## YOUR TASK
Exactly the lines from the one containing "to graph vertices." through the end of the records must be reproduced; leave out all pictures.

INFORMATION SUPPLIED Block Start

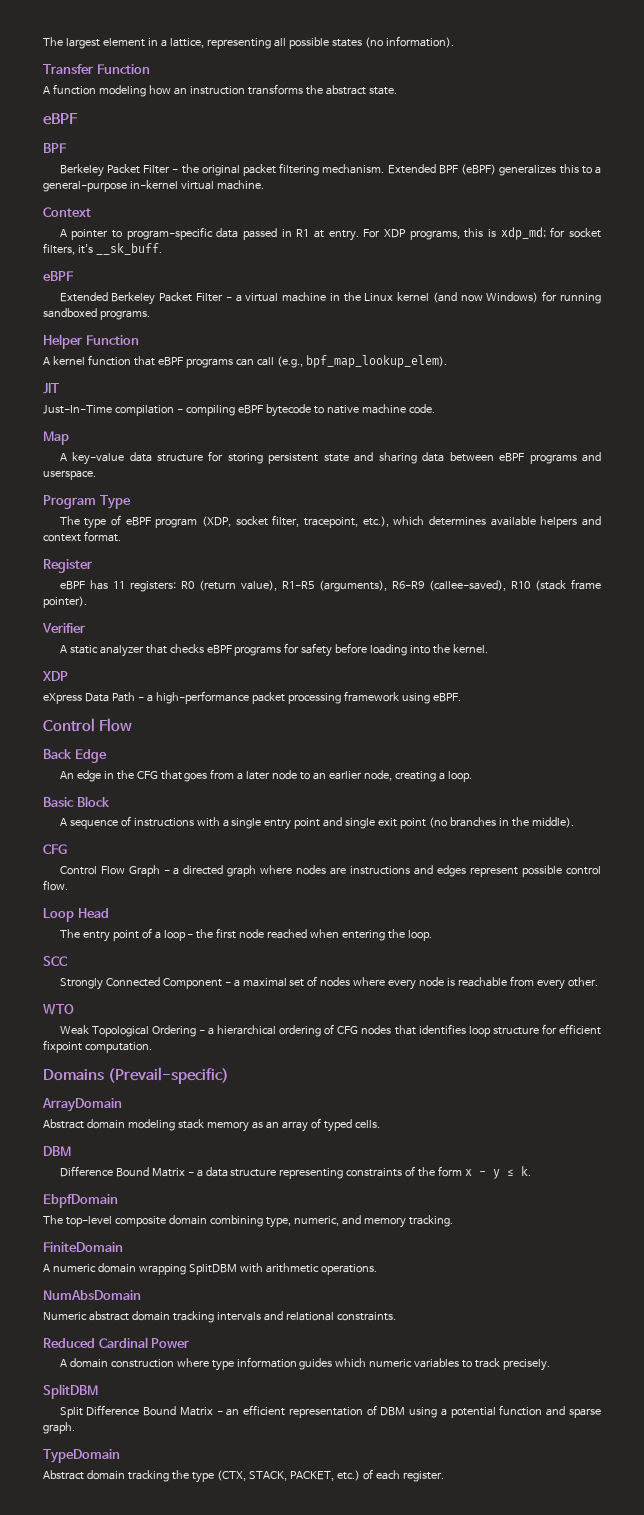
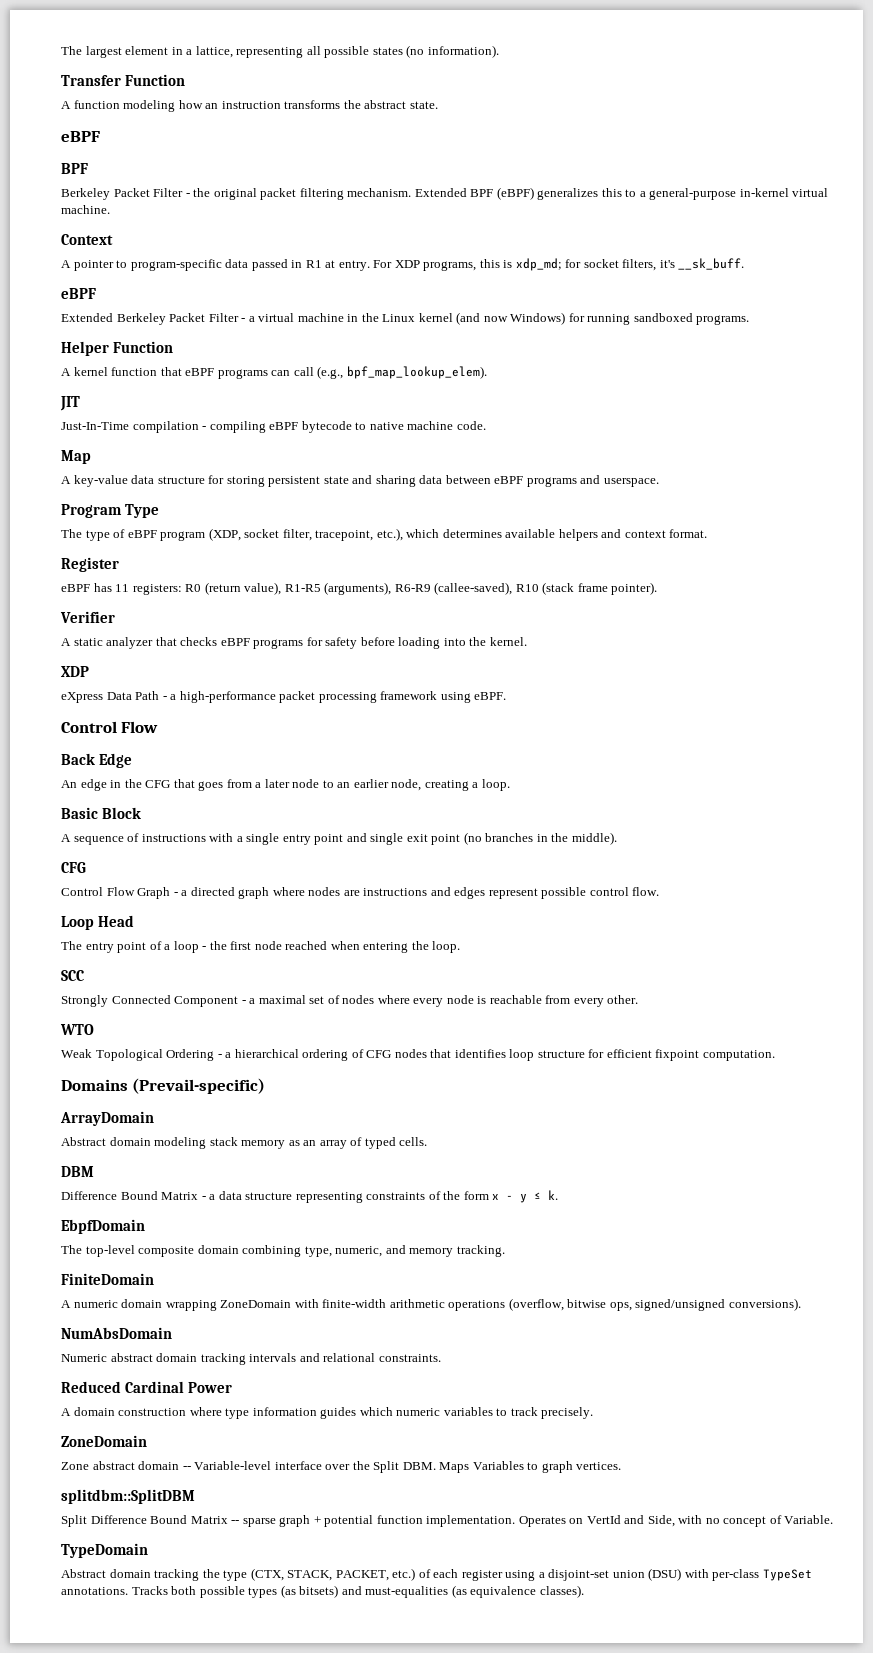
- A numeric domain wrapping SplitDBM with arithmetic operations.
+ A numeric domain wrapping ZoneDomain with finite-width arithmetic operations (overflow, bitwise ops, signed/unsigned conversions).
  A domain construction where type information guides which numeric variables to track precisely.
- SplitDBM
- Split Difference Bound Matrix - an efficient representation of DBM using a potential function and sparse graph.
+ ZoneDomain
+ Zone abstract domain -- Variable-level interface over the Split DBM. Maps Variables to graph vertices.
+ splitdbm::SplitDBM
+ Split Difference Bound Matrix -- sparse graph + potential function implementation. Operates on VertId and Side, with no concept of Variable.
- Abstract domain tracking the type (CTX, STACK, PACKET, etc.) of each register.
+ Abstract domain tracking the type (CTX, STACK, PACKET, etc.) of each register using a disjoint-set union (DSU) with per-class TypeSet annotations. Tracks both possible types (as bitsets) and must-equalities (as equivalence classes).

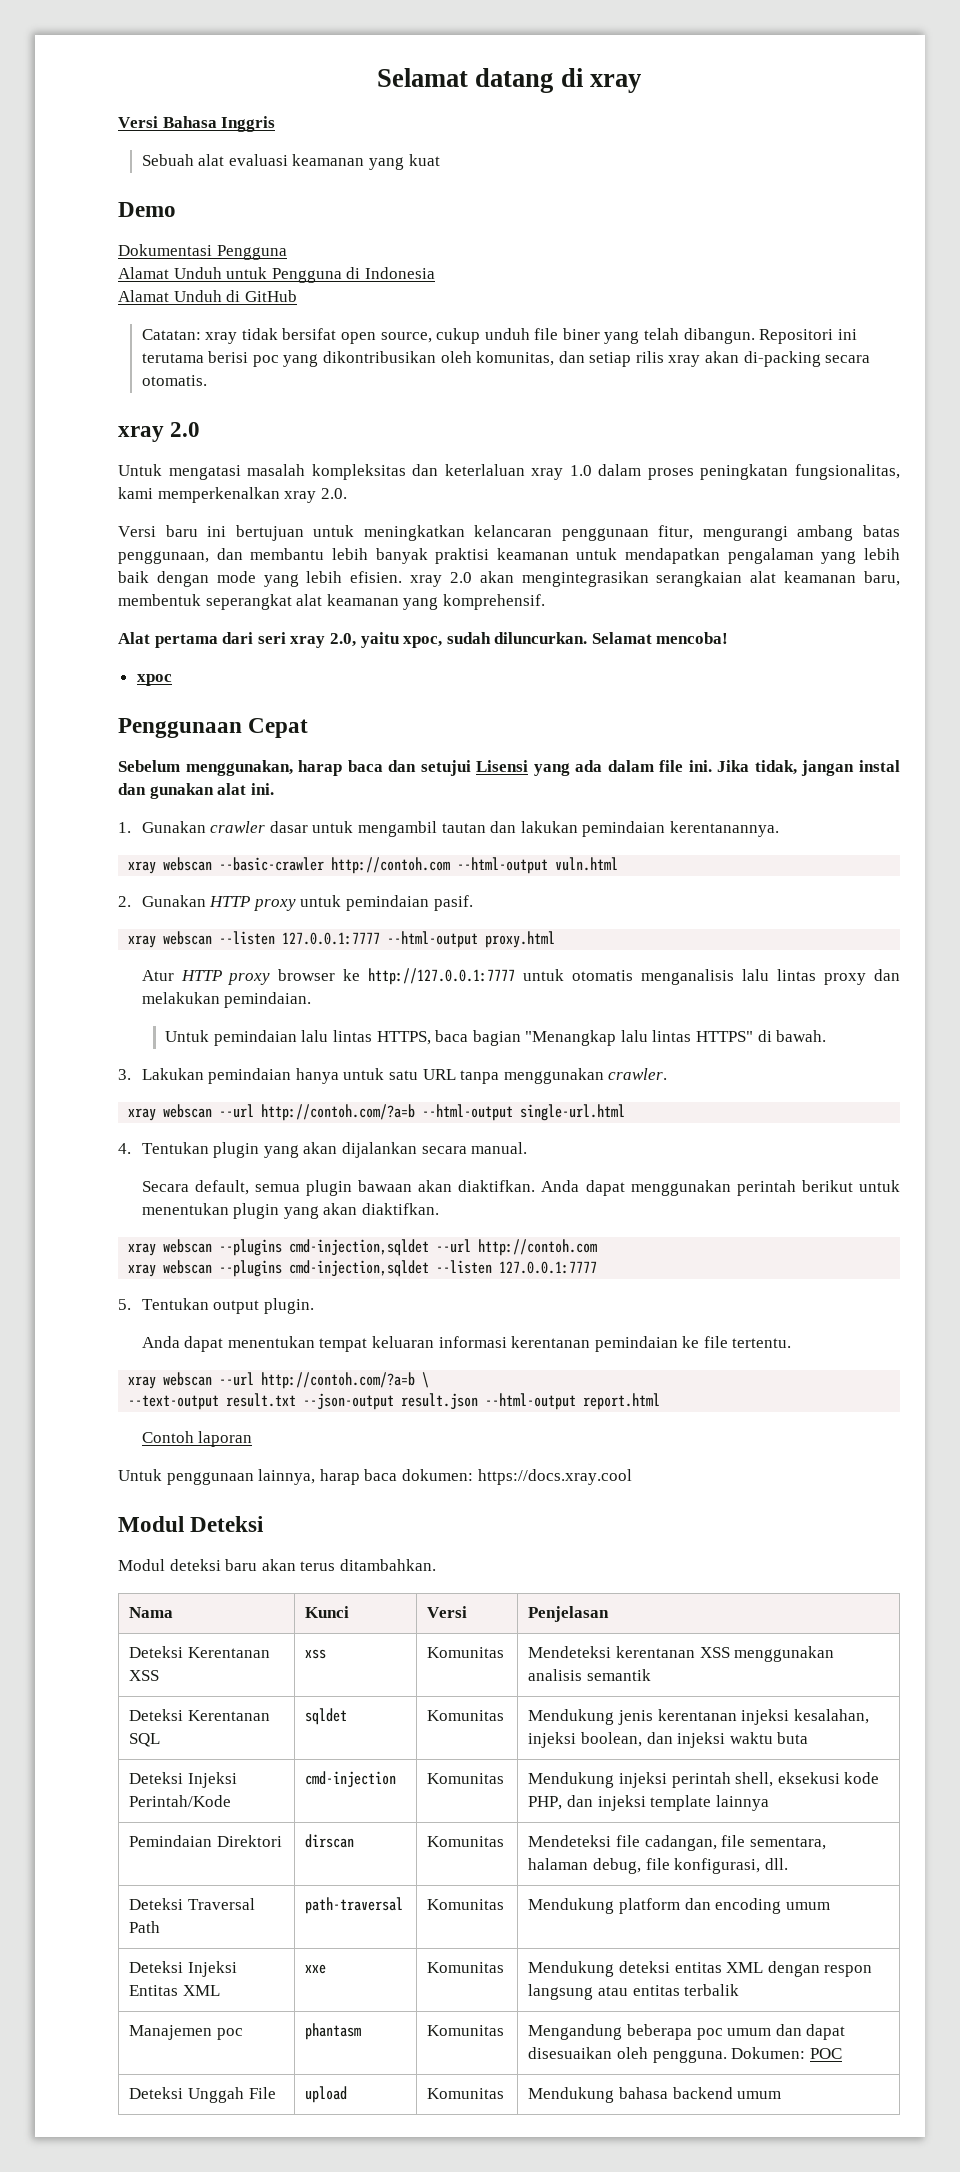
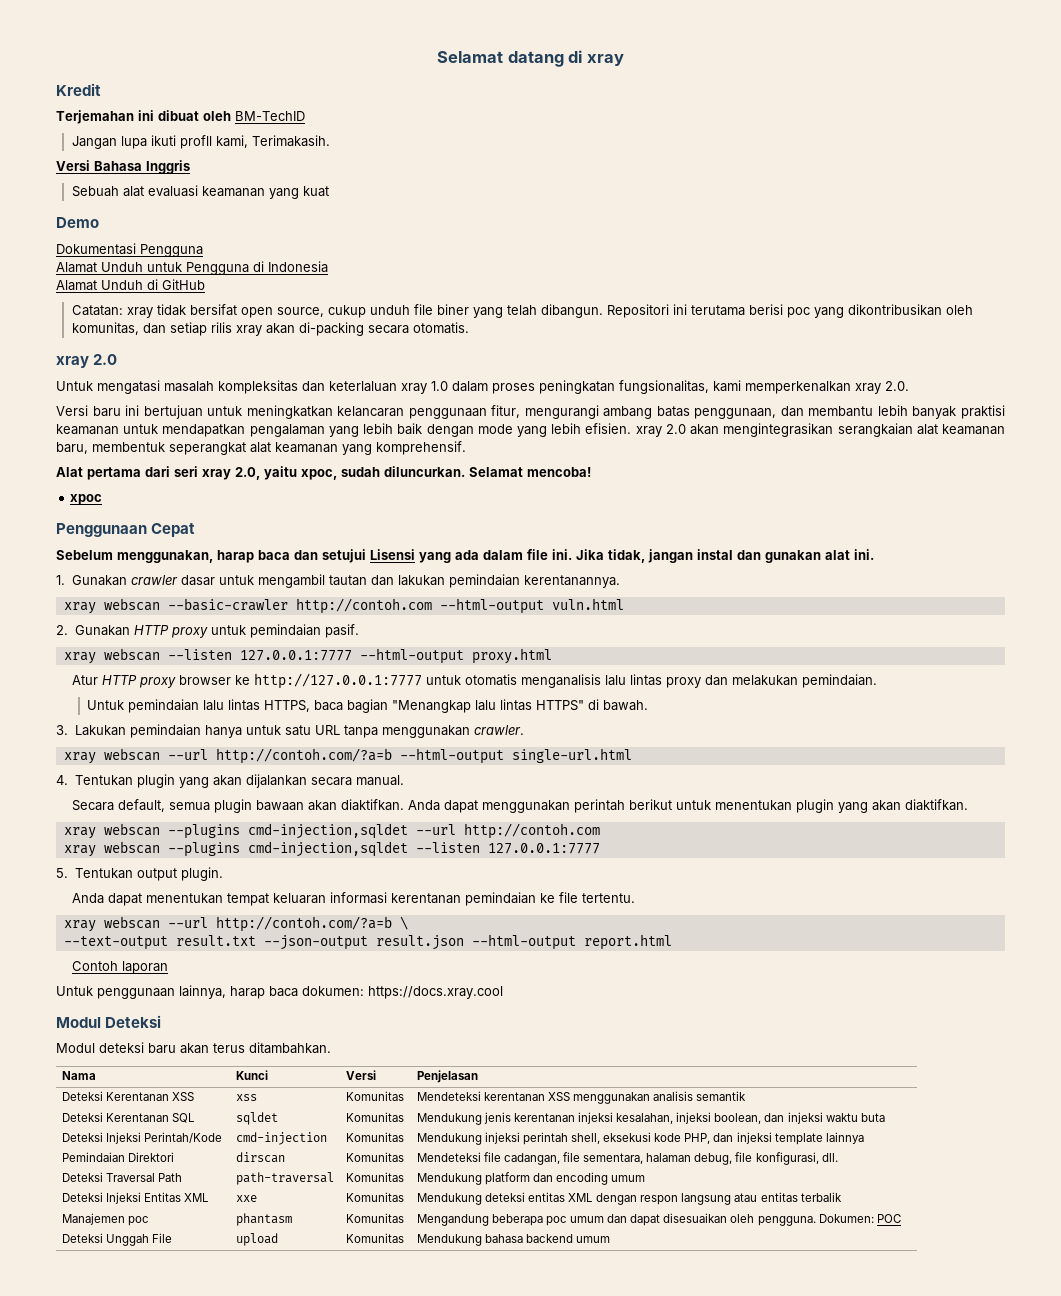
+ Kredit
+ Terjemahan ini dibuat oleh BM-TechID
+ Jangan lupa ikuti profll kami, Terimakasih.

INFORMATION SUPPLIED Block End

## RESULT OF THE TASK
+ Zone abstract domain -- Variable-level interface over the Split DBM. Maps Variables to graph vertices.
+ splitdbm::SplitDBM
+ Split Difference Bound Matrix -- sparse graph + potential function implementation. Operates on VertId and Side, with no concept of Variable.
- Abstract domain tracking the type (CTX, STACK, PACKET, etc.) of each register.
+ Abstract domain tracking the type (CTX, STACK, PACKET, etc.) of each register using a disjoint-set union (DSU) with per-class TypeSet annotations. Tracks both possible types (as bitsets) and must-equalities (as equivalence classes).

+ Kredit
+ Terjemahan ini dibuat oleh BM-TechID
+ Jangan lupa ikuti profll kami, Terimakasih.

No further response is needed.